## [Problem to solve]
Only the lines containing "name" belong in the answer; find them in the material below.

## [Extracted material]
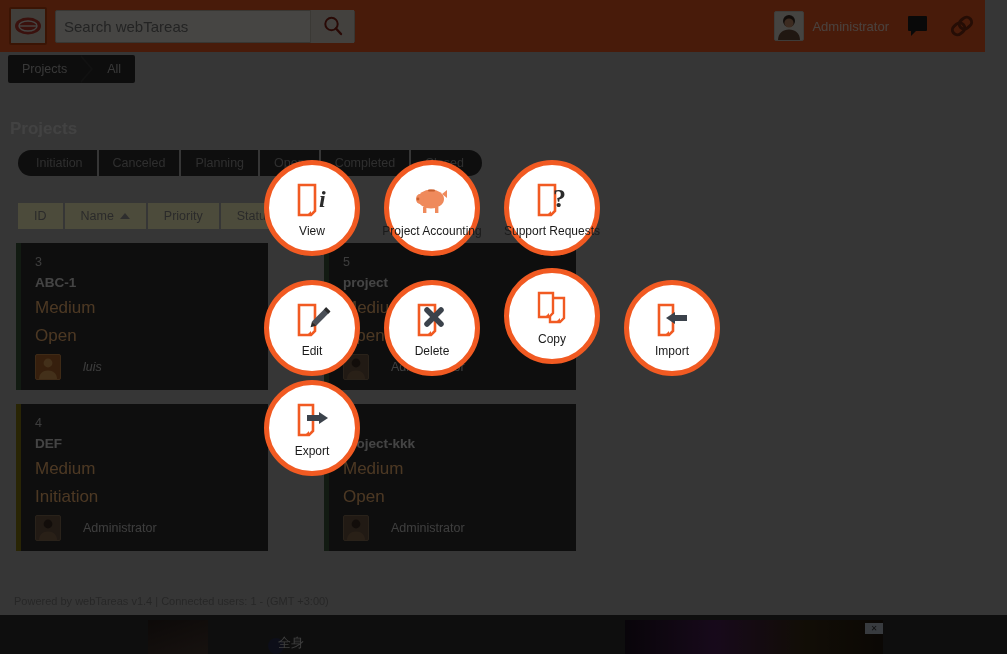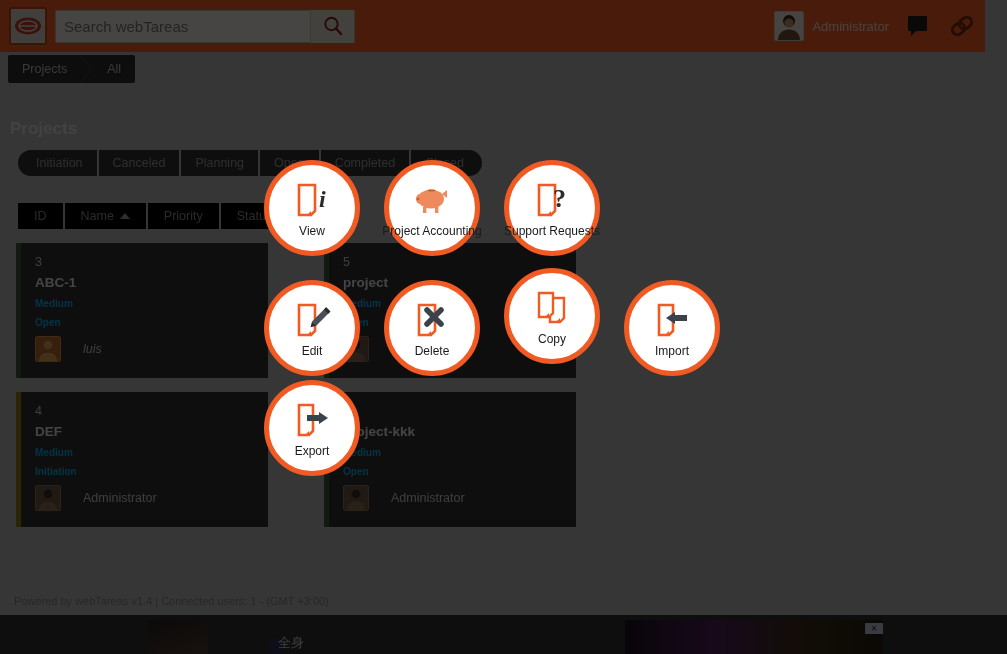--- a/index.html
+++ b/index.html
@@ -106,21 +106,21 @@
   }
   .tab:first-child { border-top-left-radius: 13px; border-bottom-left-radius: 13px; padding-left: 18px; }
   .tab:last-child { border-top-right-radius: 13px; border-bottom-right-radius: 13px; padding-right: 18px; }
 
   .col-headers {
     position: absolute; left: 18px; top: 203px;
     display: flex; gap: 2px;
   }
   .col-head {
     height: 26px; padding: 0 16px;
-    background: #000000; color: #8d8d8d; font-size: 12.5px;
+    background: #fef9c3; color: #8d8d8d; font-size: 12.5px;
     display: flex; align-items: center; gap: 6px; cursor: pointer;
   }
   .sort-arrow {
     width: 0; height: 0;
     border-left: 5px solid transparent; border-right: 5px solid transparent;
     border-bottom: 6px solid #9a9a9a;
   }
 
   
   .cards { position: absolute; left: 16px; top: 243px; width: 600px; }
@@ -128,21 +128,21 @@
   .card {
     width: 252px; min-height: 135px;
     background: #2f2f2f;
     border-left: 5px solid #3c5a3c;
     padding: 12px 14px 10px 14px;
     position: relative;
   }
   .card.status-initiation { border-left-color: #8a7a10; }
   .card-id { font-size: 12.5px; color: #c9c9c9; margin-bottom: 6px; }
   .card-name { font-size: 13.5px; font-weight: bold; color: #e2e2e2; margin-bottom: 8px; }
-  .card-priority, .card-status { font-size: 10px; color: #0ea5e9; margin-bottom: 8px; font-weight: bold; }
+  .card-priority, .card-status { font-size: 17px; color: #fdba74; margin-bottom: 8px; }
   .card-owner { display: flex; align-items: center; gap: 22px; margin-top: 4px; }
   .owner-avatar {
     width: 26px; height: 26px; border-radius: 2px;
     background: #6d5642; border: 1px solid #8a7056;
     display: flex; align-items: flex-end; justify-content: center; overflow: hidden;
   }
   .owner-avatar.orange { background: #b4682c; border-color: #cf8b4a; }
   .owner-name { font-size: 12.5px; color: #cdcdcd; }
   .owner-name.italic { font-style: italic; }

* * *

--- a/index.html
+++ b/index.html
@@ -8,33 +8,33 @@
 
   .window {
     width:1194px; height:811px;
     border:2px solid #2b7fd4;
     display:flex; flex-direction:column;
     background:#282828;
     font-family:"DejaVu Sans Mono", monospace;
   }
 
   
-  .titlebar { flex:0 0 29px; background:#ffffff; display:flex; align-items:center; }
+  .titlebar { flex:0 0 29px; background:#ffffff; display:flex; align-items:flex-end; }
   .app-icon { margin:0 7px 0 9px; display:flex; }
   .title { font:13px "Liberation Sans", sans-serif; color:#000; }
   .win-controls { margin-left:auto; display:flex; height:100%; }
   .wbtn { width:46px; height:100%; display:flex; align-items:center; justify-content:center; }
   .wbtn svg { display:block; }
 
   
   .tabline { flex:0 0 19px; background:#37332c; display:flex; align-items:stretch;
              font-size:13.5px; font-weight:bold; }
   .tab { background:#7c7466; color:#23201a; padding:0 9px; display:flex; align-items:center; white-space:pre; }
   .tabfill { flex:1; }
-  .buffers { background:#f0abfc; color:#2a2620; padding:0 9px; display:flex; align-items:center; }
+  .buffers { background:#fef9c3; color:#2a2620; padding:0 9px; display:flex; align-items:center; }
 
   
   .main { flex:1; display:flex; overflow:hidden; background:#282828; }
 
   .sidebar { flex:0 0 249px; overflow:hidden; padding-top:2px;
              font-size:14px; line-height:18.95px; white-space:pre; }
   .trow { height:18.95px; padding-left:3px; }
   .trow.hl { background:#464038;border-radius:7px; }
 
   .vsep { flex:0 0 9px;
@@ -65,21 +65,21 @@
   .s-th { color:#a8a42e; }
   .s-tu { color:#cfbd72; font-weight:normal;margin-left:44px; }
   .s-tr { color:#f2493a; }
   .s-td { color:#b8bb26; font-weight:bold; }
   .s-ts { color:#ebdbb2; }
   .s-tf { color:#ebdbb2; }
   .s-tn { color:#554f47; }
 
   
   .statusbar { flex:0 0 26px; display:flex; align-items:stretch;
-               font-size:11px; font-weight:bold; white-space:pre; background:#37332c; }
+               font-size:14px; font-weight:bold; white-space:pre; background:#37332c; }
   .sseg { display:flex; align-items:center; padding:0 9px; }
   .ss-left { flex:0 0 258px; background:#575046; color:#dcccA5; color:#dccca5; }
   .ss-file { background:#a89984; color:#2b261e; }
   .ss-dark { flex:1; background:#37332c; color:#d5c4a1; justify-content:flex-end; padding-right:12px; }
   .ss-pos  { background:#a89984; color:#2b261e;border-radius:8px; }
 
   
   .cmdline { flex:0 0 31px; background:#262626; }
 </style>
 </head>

## [Result of the exercise]
   .card-name { font-size: 13.5px; font-weight: bold; color: #e2e2e2; margin-bottom: 8px; }
   .owner-name { font-size: 12.5px; color: #cdcdcd; }
   .owner-name.italic { font-style: italic; }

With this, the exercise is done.